Programas de titulação de terras, moradia e fomento produtivo em comunidades quilombolas, quando somados, têm potencial de movimentar cadeias produtivas locais e redistribuir riqueza — um efeito que vai além da reparação simbólica. Trata-se de economia, emprego e sustentabilidade.
O encontro também serviu para medir o grau de mobilização social em torno dessas agendas. Depois de anos de retração dos espaços participativos, a conferência mostrou que há demanda reprimida por diálogo e formulação coletiva.

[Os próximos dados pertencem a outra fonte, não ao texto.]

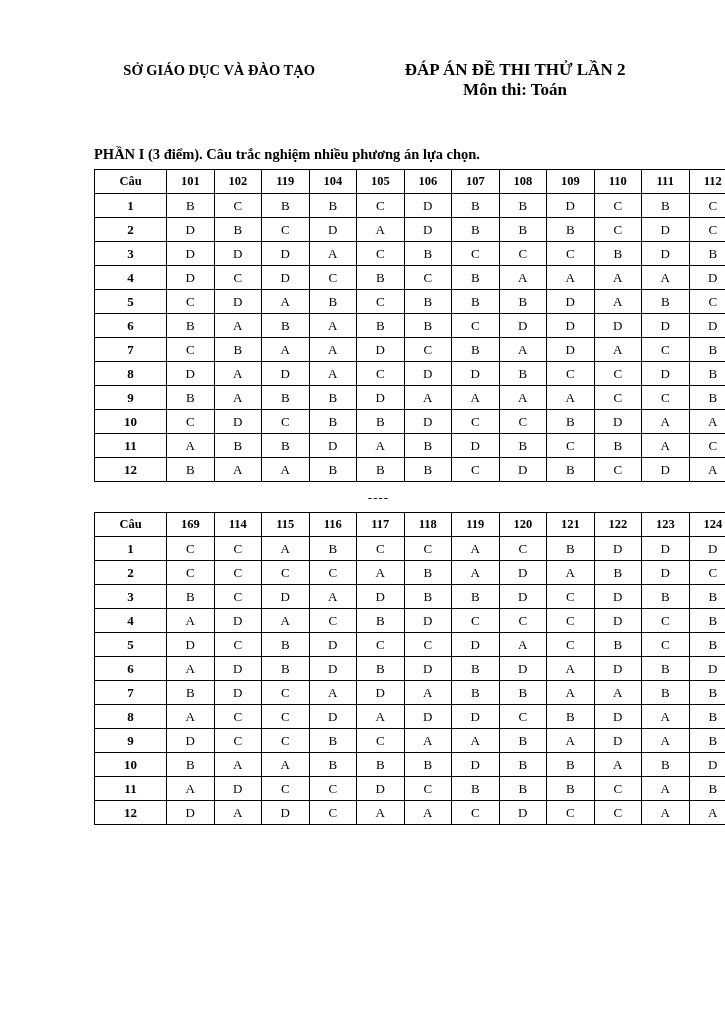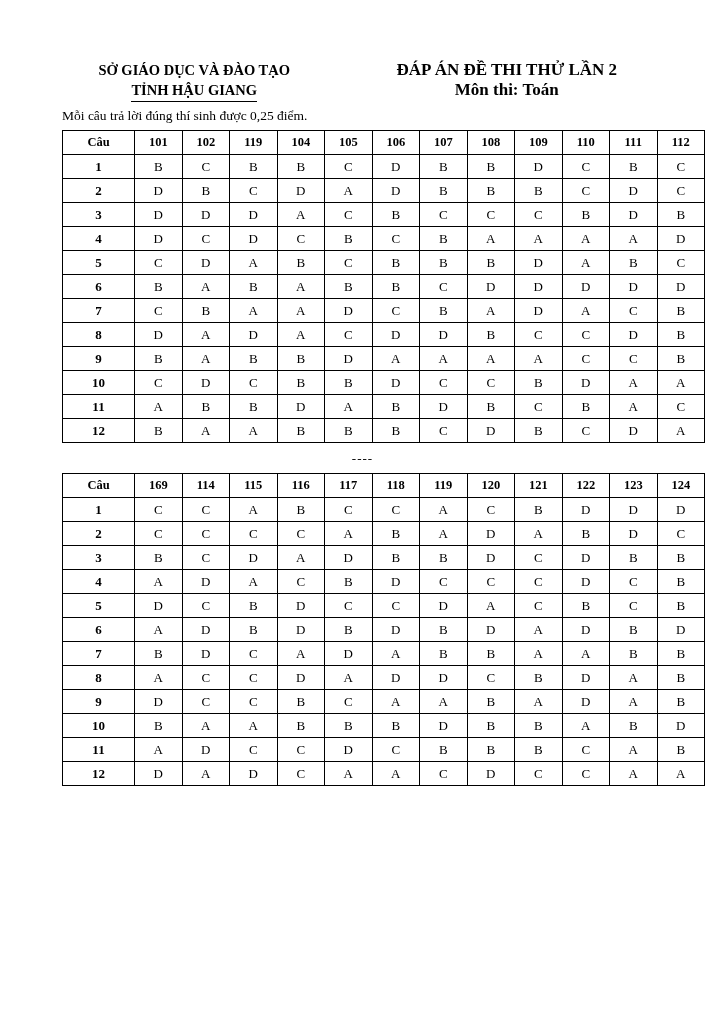"SỞ GIÁO DỤC VÀ ĐÀO" .page { padding: 60px 62px 0 62px -> 60px 62px 0 94px }
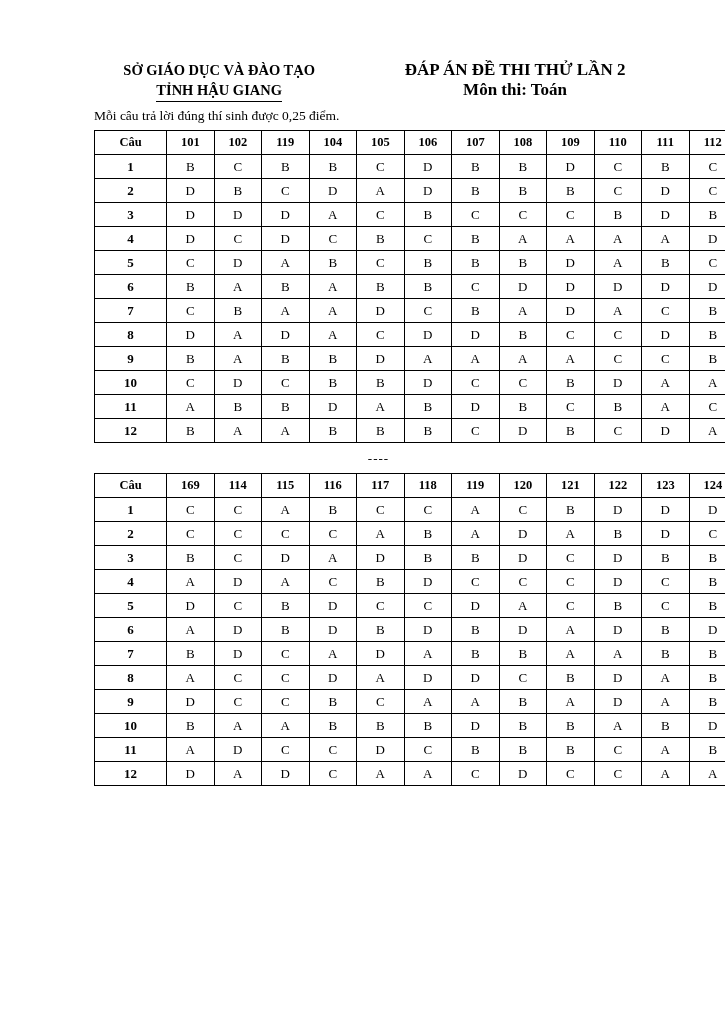"TỈNH HẬU GIANG" div { html: <div> <span>TỈNH HẬU GIANG</span> </div> -> none }
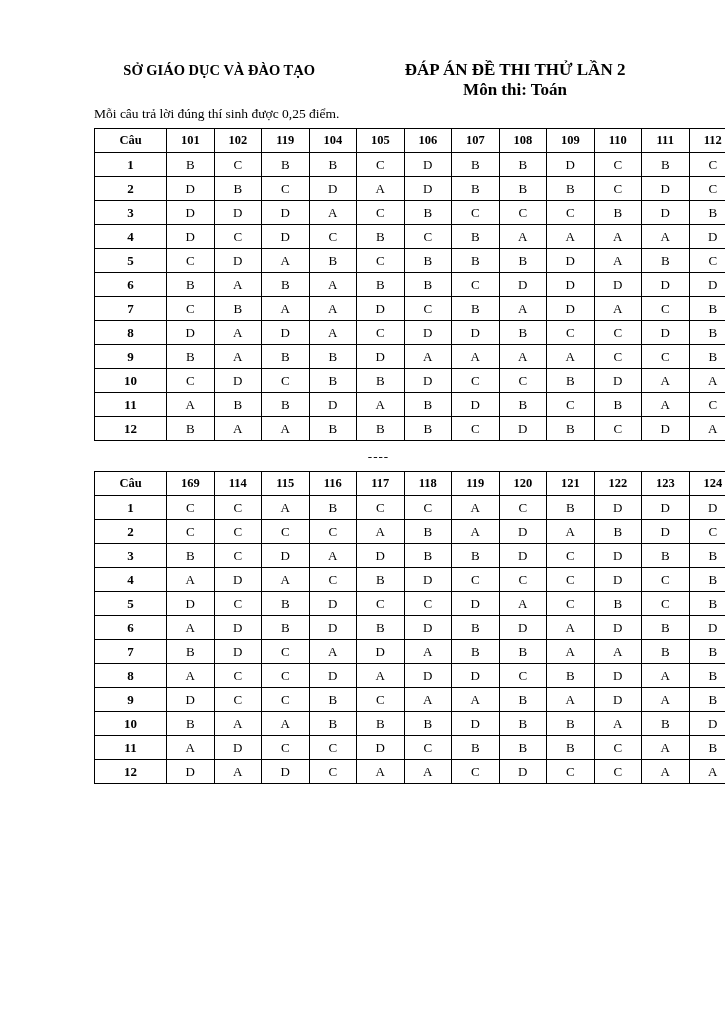"PHẦN I (3 điểm). Câu" div.section-title { html: none -> <div>PHẦN I (3 điểm). Câu trắc nghiệm nhiều phương án lựa chọn.</div> }
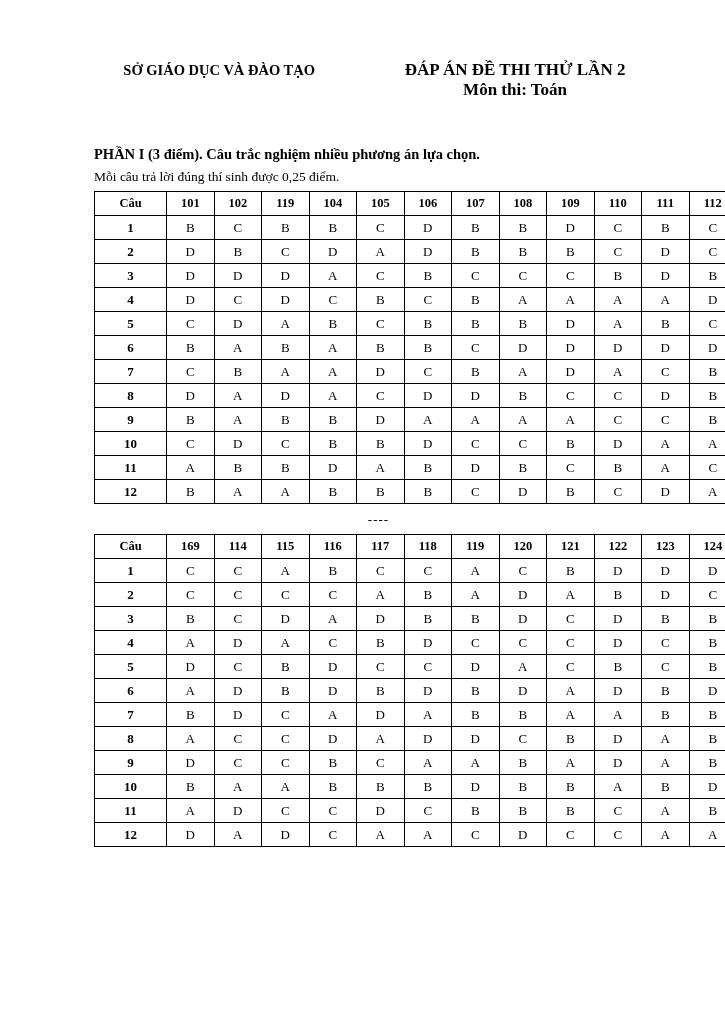"Mỗi câu trả lời đúng" div.section-subtitle { html: <div>Mỗi câu trả lời đúng thí sinh được 0,25 điểm.</div> -> none }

O fato de mais de 500 propostas terem sido sistematizadas indica que a sociedade civil voltou a exercer papel de planejamento — característica central em países que constroem políticas de longo prazo.
Ao final da Conapir, a ministra destacou que o próximo passo é transformar as propostas em políticas efetivas, em sintonia com programas já em andamento.
“A sociedade civil e o movimento negro construíram conosco mais de 500 propostas que agora precisam ser pontuadas com o que já está em curso. Você pode chegar em qualquer cargo que queira, mas se não tiver vontade de fazer com que isso caminhe, não sai do papel”, afirmou.
A realização da conferência, portanto, tem significado político e econômico: recoloca a igualdade racial no núcleo das políticas de desenvolvimento e reconstrói canais de diálogo entre governo e sociedade. A Conapir não apenas reabriu um espaço de escuta — reafirmou a noção de que democracia e economia se sustentam quando incluem as vozes de quem historicamente esteve à margem.